# [Wet Thumb Forum]-My newest obsession!



## AndyL (Jun 5, 2004)

Hey folks, My new discus arrived yesterday morning... They were worth the wait!


































At the moment, the smallest is about 2" body size, biggest is closer to 4". They are RT x RT/SS.

Andy L

Man created Planted Fish tanks, God created algae.


----------



## AndyL (Jun 5, 2004)

Hey folks, My new discus arrived yesterday morning... They were worth the wait!

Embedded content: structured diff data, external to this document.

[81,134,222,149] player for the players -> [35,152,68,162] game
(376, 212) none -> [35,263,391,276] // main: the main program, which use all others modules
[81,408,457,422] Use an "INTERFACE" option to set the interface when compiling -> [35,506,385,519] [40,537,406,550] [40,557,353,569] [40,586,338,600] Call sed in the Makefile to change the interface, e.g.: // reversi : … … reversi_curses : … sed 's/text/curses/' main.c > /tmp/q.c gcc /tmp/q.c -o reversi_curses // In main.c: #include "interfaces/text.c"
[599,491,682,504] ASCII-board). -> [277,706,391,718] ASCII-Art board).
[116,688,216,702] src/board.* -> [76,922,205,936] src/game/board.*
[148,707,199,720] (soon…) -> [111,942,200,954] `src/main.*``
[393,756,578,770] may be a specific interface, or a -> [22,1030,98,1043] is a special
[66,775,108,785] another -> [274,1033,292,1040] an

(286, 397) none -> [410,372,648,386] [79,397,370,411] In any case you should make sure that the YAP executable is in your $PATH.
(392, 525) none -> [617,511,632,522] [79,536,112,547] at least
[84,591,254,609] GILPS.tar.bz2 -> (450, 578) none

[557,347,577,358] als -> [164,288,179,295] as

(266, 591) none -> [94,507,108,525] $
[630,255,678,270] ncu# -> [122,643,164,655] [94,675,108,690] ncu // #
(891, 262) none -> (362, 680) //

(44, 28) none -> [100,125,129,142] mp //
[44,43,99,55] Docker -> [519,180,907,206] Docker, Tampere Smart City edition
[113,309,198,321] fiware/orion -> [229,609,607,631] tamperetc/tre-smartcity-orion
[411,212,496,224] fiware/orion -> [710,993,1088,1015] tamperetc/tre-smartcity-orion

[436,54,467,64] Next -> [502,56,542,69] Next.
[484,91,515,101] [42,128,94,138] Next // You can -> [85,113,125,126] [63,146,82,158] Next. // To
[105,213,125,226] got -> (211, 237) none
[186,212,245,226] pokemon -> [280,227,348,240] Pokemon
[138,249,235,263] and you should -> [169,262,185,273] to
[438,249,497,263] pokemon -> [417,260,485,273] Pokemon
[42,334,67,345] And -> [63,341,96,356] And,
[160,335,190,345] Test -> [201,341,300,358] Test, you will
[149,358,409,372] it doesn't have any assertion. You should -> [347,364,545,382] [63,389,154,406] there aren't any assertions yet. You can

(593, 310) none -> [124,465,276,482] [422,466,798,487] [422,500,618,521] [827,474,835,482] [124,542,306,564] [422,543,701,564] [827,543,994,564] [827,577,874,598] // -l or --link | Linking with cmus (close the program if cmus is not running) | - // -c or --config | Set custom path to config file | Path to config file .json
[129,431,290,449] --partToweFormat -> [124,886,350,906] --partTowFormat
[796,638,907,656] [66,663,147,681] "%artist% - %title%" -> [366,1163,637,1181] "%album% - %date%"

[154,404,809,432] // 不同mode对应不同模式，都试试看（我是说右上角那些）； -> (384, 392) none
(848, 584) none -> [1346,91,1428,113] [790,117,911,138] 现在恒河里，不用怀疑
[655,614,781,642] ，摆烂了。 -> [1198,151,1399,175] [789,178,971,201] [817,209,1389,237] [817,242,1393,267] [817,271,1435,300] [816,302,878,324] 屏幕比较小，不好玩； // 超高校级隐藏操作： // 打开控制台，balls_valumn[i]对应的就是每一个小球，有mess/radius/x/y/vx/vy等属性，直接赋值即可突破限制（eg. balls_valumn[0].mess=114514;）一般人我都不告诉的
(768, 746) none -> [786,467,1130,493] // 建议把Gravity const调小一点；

At the moment, the smallest is about 2" body size, biggest is closer to 4". They are RT x RT/SS.

Andy L

Man created Planted Fish tanks, God created algae.


----------



## ekim (Jan 31, 2004)

Congratulations, 
they all look nice and healthy!

*My Digital Gallery*


----------



## Phil Edwards (Jan 22, 2004)

Very nice fish!!!! They all have great body shape. Now put them in a bare bottom tank for the next three months and give them all they can eat. They'll be happy little fishies and will love you very much.

Here's a recipe for some of the best food in the world for discus.

New Life Spectrum Freshwater Forumla pellets
Ocean Nutrition's Formula One pellets
Kent Marine's Zoecon liquid suppliment
Seachem's Garlic Extreme liquid suppliment.

We feed this to our fish at the store and you wouldn't believe the health and color of the fish. This is a complete diet for any carnivorous/omnivorous fish, making frozen foods unnecessary. Just make up a batch and keep it in a sealed container in your fridge. It'll make your fridge smell like an Italian kitchen, but that's not always a bad thing.


----------



## imported_trilinearmipmap (Feb 11, 2003)

Where did you get the discus from?

Canadian Aquatic Plant Trading Website


----------



## AndyL (Jun 5, 2004)

> quote:
> 
> Originally posted by trilinearmipmap:
> Where did you get the discus from?


Darcy @ Alberta Discus, [email protected]

Andy

Andy L

Man created Planted Fish tanks, God created algae.


----------



## darc (Jul 13, 2003)

Glad you are happy with the little devils Andy!!!!! Iam not a full time breeder!! I do however have a couple of pairs here that give me fry. I'm workin on more pairs as all my adults are starting to pair up and lay eggs!!! Any questions or whatever are totally welcome and I will answer all emails!! Thanks.

Darcy
Albertadiscus

[This message was edited by darc on Sun July 13 2003 at 10:27 AM.]


----------



## Vicki (Jan 31, 2003)

Darcy, just wanted to say those are beautiful discus!!! Great body shapes, some of the nicest I've seen. Beautiful fin development, too. I was startled when Andy said the smallest was two inches and the largest four inches, I thought I was looking at much bigger and more mature fish. You must do a great job raising your babies!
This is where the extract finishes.